Мои сборы были непродолжительны, благо лошадь стояла у ворот, а относительно провизии Флегонт Флегонтович озаботился заранее. Оставалось захватить кожан, на случай дождя, да ружье.
— А как погода, Флегонт Флегонтович? — спросил я, набивая походную сумку папиросами.
— В лучшем виде: тихо и ясно по барометру… Может, утренничек прихватит, ну, да это пустяки. А какие теперь ночи в лесу — роскошь! Нам ведь придется ночевать там, на Причинке-то… Пожалуй, шубу возьмите, если боитесь простудиться, а наше дело привычное. Совсем в лесу-то одичаешь, и как-то даже тошно делается, когда с неделю приходится проболтаться в городе. Уж этот мне ваш город…
У ворот нас дожидалась пара гнедых «киргизов», заложенных в коробок. Кучер Вахромей сидел на козлах в широком татарском азяме и в триповом картузе. Это был старый слуга Флегонта Флегонтовича и его неизменный спутник. На вид Вахромею можно было дать лет пятьдесят: сгорбленный, худой, с черной, как у жука, головой. Лицо было желто-бронзовое, косо поставленные глаза, волоса — воронова крыла; словом, он являлся выродком в славянской семье. Про таких черных выродков говорят, что их «цыгане потеряли». По характеру Вахромей принадлежал к самым молчаливым, сосредоточенным натурам, которые целый век бог знает что думают себе под нос.
— Эх, лихо прокатимся, — проговорил Флегонт Флегонтович, грузно влезая в коробок. — Вон погодье-то какое стоит…
Действительно, день был светлый и солнечный, с весенним холодком в воздухе. Наш коробок бойко покатился по широкой городской улице к Шарташскому озеру. Мелькали новые постройки на каждом шагу, и все на купеческую руку.
— Вон как у нас золото-то подымает людей, — проговорил Флегонт Флегонтович с грустной ноткой в голосе. — Из грязи да прямо в князи так и лезем… Поторапливай, Вахромей, нам еще засветло нужно поспеть в Сосунки.

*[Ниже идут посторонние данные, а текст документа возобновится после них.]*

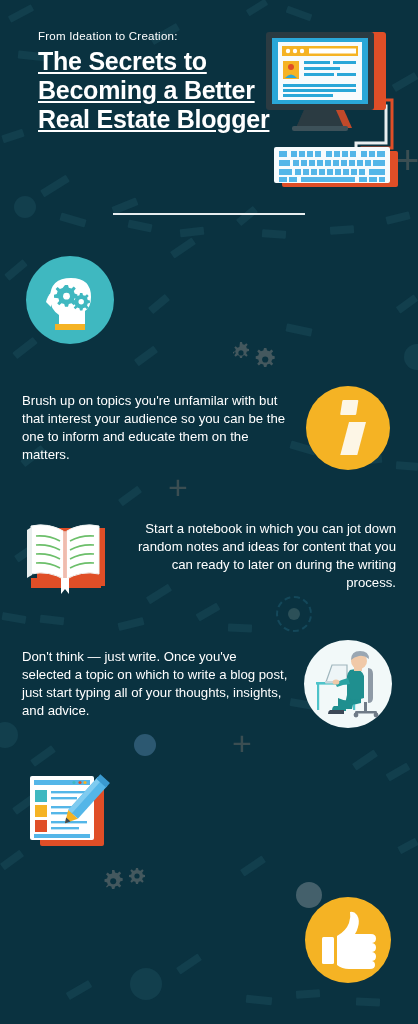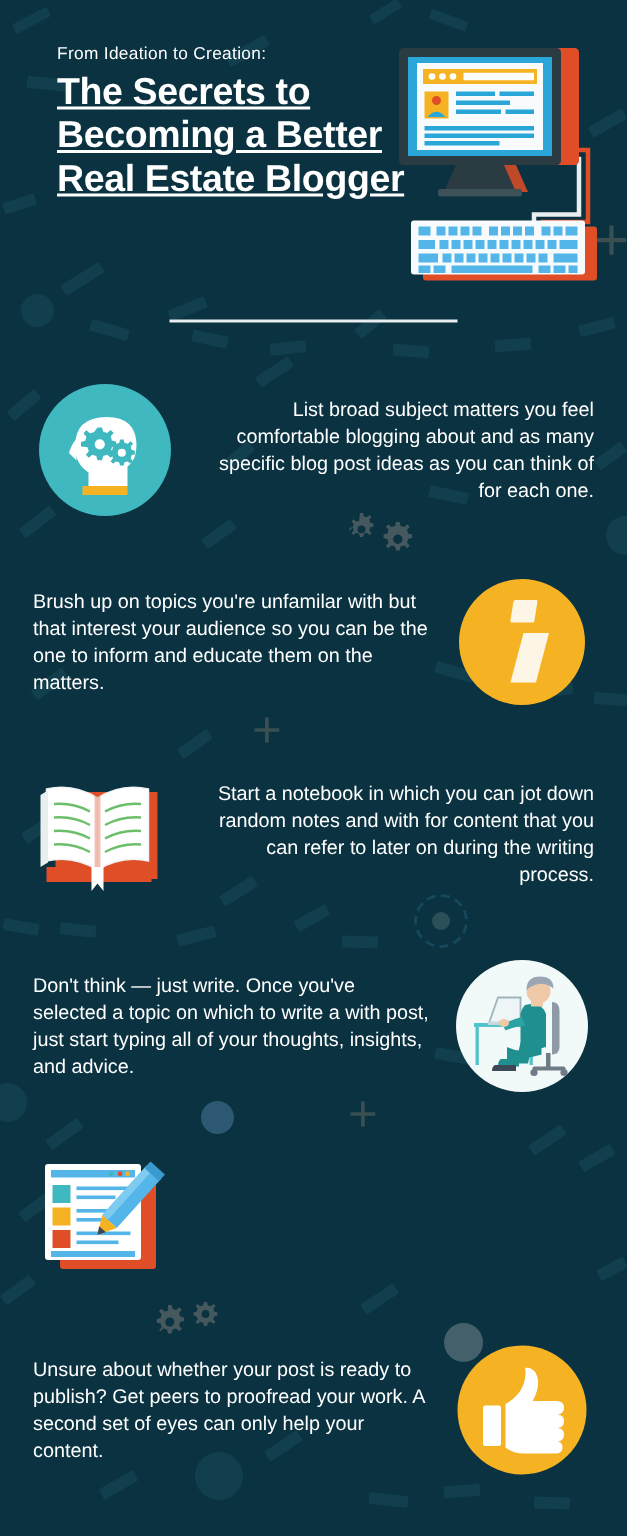--- a/index.html
+++ b/index.html
@@ -334,21 +334,20 @@
           <path d="M22 48 q2-7 5-9 l0 14 z" fill="#ffffff"></path>
           <rect x="31" y="70" width="30" height="6" fill="#f5b324"></rect>
           <g fill="#3fb8c0">
             <path d="M41 31 l3 0 .8 2.8 2.7.8 2.3-2 2 2-2 2.3.8 2.7 2.8.8 0 3-2.8.8-.8 2.7 2 2.3-2 2-2.3-2-2.7.8-.8 2.8-3 0-.8-2.8-2.7-.8-2.3 2-2-2 2-2.3-.8-2.7L30 43.7l0-3 2.8-.8.8-2.7-2-2.3 2-2 2.3 2 2.7-.8z"></path>
             <circle cx="42.5" cy="42.2" r="3.4" fill="#ffffff"></circle>
             <path d="M56 39 l2.4 0 .6 2.2 2.2.6 1.8-1.6 1.7 1.7-1.6 1.8.6 2.2 2.2.6 0 2.4-2.2.6-.6 2.2 1.6 1.8-1.7 1.7-1.8-1.6-2.2.6-.6 2.2-2.4 0-.6-2.2-2.2-.6-1.8 1.6-1.7-1.7 1.6-1.8-.6-2.2L48.6 49l0-2.4 2.2-.6.6-2.2-1.6-1.8 1.7-1.7 1.8 1.6 2.2-.6z"></path>
             <circle cx="57.2" cy="47.8" r="2.7" fill="#ffffff"></circle>
           </g>
         </svg>
       </div>
-      <div class="block-text">List broad subject matters you feel comfortable blogging about and as many specific blog post ideas as you can think of for each one.</div>
     </div>
 
     <div class="block icon-right">
       <div class="block-icon">
         <svg width="88" height="88" viewBox="0 0 88 88">
           <circle cx="44" cy="44" r="42" fill="#f5b324"></circle>
           <g fill="#fdf6e6">
             <rect x="41" y="16" width="16" height="15" rx="1" transform="skewX(-9)"></rect>
             <path d="M47 38 l17 0 -7 33 -17 0 z" transform="skewX(-3)"></path>
           </g>
@@ -382,21 +381,21 @@
             <path d="M71 31 q-13-1-24 5"></path>
             <path d="M71 40 q-13-1-24 5"></path>
             <path d="M71 49 q-13-1-24 5"></path>
           </g>
 
           <rect x="40" y="16" width="4" height="50" fill="#e04e27" opacity="0.35"></rect>
 
           <path d="M38 64 L46 64 L46 80 L42 75 L38 80 Z" fill="#ffffff"></path>
         </svg>
       </div>
-      <div class="block-text">Start a notebook in which you can jot down random notes and with for content that you can refer to later on during the writing process.</div>
+      <div class="block-text">Start a notebook in which you can jot down random notes and ideas for content that you can ready to later on during the writing process.</div>
     </div>
 
     <div class="block icon-right">
       <div class="block-icon">
         <svg width="92" height="92" viewBox="0 0 92 92">
           <circle cx="46" cy="46" r="44" fill="#f2f9f9"></circle>
 
           <rect x="14" y="44" width="40" height="2.6" fill="#4ec3c9"></rect>
           <rect x="15" y="46" width="2.2" height="26" fill="#4ec3c9"></rect>
           <rect x="51" y="46" width="2.2" height="26" fill="#4ec3c9"></rect>
@@ -420,21 +419,21 @@
 
           <path d="M46 40 q-8 2-13 5 l2 4 q7-3 13-3 z" fill="#2aa3a3"></path>
 
           <ellipse cx="34" cy="44" rx="3.4" ry="2.6" fill="#f0c9a8"></ellipse>
 
           <rect x="52" y="27" width="8" height="6" fill="#f0c9a8"></rect>
           <circle cx="57" cy="23" r="8" fill="#f0c9a8"></circle>
           <path d="M49 22 q0-9 9-9 q9 0 9 8 q-5-4-10-3 q-5 1-8 4z" fill="#9aa7b3"></path>
         </svg>
       </div>
-      <div class="block-text">Don't think — just write. Once you've selected a topic on which to write a with post, just start typing all of your thoughts, insights, and advice.</div>
+      <div class="block-text">Don't think — just write. Once you've selected a topic on which to write a blog post, just start typing all of your thoughts, insights, and advice.</div>
     </div>
 
     <div class="block icon-left">
       <div class="block-icon">
         <svg width="96" height="88" viewBox="0 0 96 88">
 
           <rect x="18" y="14" width="64" height="64" rx="2" fill="#e04e27"></rect>
 
           <rect x="8" y="8" width="64" height="64" rx="2" fill="#ffffff"></rect>
 
@@ -469,17 +468,16 @@
     </div>
 
     <div class="block icon-right">
       <div class="block-icon">
         <svg width="90" height="90" viewBox="0 0 90 90">
           <circle cx="45" cy="45" r="43" fill="#f5b324"></circle>
           <rect x="19" y="42" width="12" height="27" rx="1.5" fill="#ffffff"></rect>
           <path d="M34 41 q9-5 12-13 q2-6 1-11 q4-1 7 3 q3 5 1 12 q-1 4-3 7 l16 0 q5 0 5 4.5 q0 4-4 4.5 q4 .5 4 4.5 q0 4-4 4.5 q4 .5 4 4.5 q0 4-4 4.5 q3 .5 3 4 q0 4-5 4 l-21 0 q-7 0-12-4 z" fill="#ffffff"></path>
         </svg>
       </div>
-      <div class="block-text">Unsure about whether your post is ready to publish? Get peers to proofread your work. A second set of eyes can only help your content.</div>
     </div>
 
   </div>
 </div>
 
 </body></html>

Вахромей не шевельнул даже бровью в ответ, но лошади сами собой прибавили рыси и дружно подхватывали наш легкий экипаж, покачивавшийся на ходу, как люлька.
II
Екатеринбург — бойкий промышленный город уже сибирского склада. Здесь нет чиновничества, как в других городах, дворянство не играет никакой роли, зато всем ворочают промышленники. Последнее особенно заметно по характеру построек: на каждом шагу так и лезут в глаза хоромины екатеринбургского «обстоятельного» купечества и целые дворцы разных воротил по части спирта, хлебной торговли, сала и разной другой благодати. Там и сям подымаются новые постройки и все в том же неизменно-купеческом духе. Барина совсем не видно, за исключением двух-трех адвокатов да банковских дельцов, но и те начинают жить на купеческую руку, плотно и с расчетом. Сибирь не знала крепостного права, и настоящие «господа» попадают туда только в качестве администраторов, на особых основаниях или по независящим обстоятельствам. Во всяком случае, вся Сибирь — промышленная, купеческая сторона, и Екатеринбург является ее первым аванпостом.
Наш коробок катился мимо богатых церквей, потом обогнул старый гостиный двор и по широкой плотине, с которой открывается почти швейцарский вид на загородные дачи, перебрался на другой берег довольно широкой реки Исети. С горки, от здания окружного суда, вид на город почти необыкновенный, в смысле «настоящей» Европы: широкий пруд окаймлен гранитной набережной; в глубине его тонут в густой зелени дачи; прямо — красивый собор, направо — массивное здание классической гимназии, налево — целый ряд зданий с колоннадами — это помещение горного управления.